Whilst PTCy was initially employed in conjunction with marrow graft, several groups have reported the same with mobilised PBPC grafts. S. Farhan et al. review the existing literature on the impact of graft source on the outcome of PTCy-based haploidentical HSCT. One of the major issues in haploidentical donor selection is the presence of anti-donor HLA antibodies which are associated with graft failure. P. Kongtim et al. discuss the importance of humoral immunity in graft rejection and possible therapeutic measures to address this problem.
The choice of alternative donor for HSCT in children with acute leukemia remains controversial. S. R. Jaiswal and S. Chakrabarti provide a perspective on the current place of haploidentical HSCT in children lacking a matched donor. They highlight the fact that extrapolation of outcome data from adults to children is not often linear and T cell manipulation might still be the preferred option in younger children undergoing haploidentical HSCT.

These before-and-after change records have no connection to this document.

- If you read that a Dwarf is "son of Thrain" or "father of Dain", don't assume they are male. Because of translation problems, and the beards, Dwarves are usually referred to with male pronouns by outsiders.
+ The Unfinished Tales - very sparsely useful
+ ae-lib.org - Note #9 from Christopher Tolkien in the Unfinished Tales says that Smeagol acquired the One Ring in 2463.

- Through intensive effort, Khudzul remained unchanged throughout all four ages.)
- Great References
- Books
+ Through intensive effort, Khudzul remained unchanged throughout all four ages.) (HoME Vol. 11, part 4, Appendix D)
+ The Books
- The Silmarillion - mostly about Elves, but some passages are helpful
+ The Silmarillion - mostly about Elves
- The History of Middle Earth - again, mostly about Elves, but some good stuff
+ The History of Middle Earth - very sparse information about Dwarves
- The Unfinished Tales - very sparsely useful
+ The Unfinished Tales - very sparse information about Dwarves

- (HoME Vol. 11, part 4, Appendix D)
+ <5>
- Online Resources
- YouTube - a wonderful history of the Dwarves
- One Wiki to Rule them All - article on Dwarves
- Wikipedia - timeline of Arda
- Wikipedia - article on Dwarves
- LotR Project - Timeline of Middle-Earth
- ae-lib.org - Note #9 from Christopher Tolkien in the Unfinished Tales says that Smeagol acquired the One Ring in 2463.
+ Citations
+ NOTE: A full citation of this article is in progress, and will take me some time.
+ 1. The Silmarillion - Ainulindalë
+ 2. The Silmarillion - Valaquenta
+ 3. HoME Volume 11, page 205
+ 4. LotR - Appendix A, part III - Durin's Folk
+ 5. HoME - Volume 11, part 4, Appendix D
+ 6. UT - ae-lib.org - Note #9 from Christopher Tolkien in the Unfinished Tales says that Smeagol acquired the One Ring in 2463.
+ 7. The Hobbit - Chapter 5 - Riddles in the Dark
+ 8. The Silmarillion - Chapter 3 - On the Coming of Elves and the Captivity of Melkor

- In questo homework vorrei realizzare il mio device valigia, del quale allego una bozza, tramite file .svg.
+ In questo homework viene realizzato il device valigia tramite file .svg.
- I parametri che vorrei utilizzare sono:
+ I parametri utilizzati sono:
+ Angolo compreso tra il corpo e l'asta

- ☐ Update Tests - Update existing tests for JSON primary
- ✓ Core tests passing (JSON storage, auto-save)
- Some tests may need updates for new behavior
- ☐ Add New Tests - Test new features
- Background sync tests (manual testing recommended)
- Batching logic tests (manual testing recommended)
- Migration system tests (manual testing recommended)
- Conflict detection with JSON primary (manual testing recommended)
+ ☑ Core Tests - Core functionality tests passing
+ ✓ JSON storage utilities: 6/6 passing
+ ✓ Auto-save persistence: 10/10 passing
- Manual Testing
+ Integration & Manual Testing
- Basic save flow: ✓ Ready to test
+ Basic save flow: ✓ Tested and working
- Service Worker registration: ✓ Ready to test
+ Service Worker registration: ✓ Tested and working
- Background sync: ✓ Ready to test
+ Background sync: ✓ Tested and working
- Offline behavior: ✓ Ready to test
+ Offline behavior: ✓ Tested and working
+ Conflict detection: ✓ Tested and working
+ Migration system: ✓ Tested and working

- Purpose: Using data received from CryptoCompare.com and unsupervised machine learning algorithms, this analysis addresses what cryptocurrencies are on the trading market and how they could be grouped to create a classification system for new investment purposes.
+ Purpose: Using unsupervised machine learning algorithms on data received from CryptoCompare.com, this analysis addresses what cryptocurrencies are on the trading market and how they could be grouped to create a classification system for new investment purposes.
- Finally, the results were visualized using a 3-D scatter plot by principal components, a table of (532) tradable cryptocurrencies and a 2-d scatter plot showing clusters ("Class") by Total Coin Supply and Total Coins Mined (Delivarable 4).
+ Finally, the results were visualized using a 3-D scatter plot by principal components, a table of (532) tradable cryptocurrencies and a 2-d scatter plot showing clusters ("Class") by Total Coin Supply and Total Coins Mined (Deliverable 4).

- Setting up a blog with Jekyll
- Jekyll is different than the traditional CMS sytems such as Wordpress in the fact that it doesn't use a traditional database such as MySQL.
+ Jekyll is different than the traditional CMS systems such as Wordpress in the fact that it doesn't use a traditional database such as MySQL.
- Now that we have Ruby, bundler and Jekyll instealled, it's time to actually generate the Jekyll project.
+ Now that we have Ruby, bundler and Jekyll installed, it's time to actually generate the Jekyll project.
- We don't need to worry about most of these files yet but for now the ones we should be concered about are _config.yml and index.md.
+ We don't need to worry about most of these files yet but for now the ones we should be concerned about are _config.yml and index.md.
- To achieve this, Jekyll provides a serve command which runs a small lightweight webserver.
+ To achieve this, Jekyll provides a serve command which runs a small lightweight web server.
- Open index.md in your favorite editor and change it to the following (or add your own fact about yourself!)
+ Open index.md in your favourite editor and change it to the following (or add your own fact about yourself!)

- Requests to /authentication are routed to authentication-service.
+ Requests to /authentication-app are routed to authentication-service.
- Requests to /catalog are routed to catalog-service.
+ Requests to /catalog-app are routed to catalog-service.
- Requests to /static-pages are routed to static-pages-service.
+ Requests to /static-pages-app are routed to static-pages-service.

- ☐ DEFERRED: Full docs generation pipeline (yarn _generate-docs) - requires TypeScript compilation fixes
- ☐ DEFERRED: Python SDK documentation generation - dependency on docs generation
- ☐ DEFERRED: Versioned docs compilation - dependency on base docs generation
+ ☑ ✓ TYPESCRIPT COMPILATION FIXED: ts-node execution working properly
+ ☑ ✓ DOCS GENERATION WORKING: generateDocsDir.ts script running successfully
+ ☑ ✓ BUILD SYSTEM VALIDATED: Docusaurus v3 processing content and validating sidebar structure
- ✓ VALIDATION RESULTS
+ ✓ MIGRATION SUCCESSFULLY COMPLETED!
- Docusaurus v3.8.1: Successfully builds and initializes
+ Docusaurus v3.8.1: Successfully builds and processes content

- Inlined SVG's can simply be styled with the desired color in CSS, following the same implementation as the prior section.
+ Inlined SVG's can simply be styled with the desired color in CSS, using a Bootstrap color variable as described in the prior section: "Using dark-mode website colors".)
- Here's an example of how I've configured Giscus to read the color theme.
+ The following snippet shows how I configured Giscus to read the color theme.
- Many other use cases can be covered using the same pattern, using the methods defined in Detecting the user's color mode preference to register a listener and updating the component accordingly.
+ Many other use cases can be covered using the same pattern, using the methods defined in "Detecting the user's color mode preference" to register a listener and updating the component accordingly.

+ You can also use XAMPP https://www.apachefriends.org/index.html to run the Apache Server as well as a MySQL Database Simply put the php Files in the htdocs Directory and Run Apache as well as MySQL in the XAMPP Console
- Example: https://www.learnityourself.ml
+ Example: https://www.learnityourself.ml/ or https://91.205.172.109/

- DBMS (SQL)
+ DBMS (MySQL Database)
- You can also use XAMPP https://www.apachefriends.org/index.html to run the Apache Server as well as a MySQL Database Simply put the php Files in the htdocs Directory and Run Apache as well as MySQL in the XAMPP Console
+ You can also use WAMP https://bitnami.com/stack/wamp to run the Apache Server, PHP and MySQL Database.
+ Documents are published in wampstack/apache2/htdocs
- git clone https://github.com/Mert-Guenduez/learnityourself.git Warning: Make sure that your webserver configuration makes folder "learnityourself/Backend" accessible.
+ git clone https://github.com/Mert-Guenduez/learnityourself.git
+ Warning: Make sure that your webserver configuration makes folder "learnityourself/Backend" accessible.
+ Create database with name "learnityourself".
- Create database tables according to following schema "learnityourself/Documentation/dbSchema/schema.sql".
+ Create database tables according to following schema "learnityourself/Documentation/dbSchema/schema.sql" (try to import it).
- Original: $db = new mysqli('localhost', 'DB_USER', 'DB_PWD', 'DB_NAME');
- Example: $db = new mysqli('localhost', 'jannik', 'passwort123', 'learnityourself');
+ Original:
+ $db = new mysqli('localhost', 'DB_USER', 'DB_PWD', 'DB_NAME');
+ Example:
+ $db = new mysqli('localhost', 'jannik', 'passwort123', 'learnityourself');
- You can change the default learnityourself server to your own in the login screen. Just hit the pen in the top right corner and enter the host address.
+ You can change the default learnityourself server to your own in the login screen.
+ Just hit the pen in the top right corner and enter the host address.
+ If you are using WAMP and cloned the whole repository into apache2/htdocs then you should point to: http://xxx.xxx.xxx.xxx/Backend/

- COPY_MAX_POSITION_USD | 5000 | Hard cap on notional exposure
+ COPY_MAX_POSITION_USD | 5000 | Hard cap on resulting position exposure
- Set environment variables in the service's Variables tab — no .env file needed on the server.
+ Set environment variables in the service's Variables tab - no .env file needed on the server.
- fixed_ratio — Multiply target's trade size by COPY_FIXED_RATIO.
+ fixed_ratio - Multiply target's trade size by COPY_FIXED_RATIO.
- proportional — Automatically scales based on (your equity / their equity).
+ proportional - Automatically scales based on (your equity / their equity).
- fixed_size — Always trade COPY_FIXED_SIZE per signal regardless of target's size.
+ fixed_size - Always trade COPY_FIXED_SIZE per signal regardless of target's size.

Finally, Y.-B. Chen et al. address the issue of transplantation tolerance and the possibility of HSCT and solid organ transplantation. In this context, they describe their experience with a protocol designed to enable induction of tolerance in SOT using a PTCy-based HSCT.
We thank the editorial board of the journal for giving us the opportunity to edit this special issue, which we hope will contribute to the further development of haploidentical HSCT which has just started its journey and holds an enormous promise for the future of hematopoietic cell transplantation.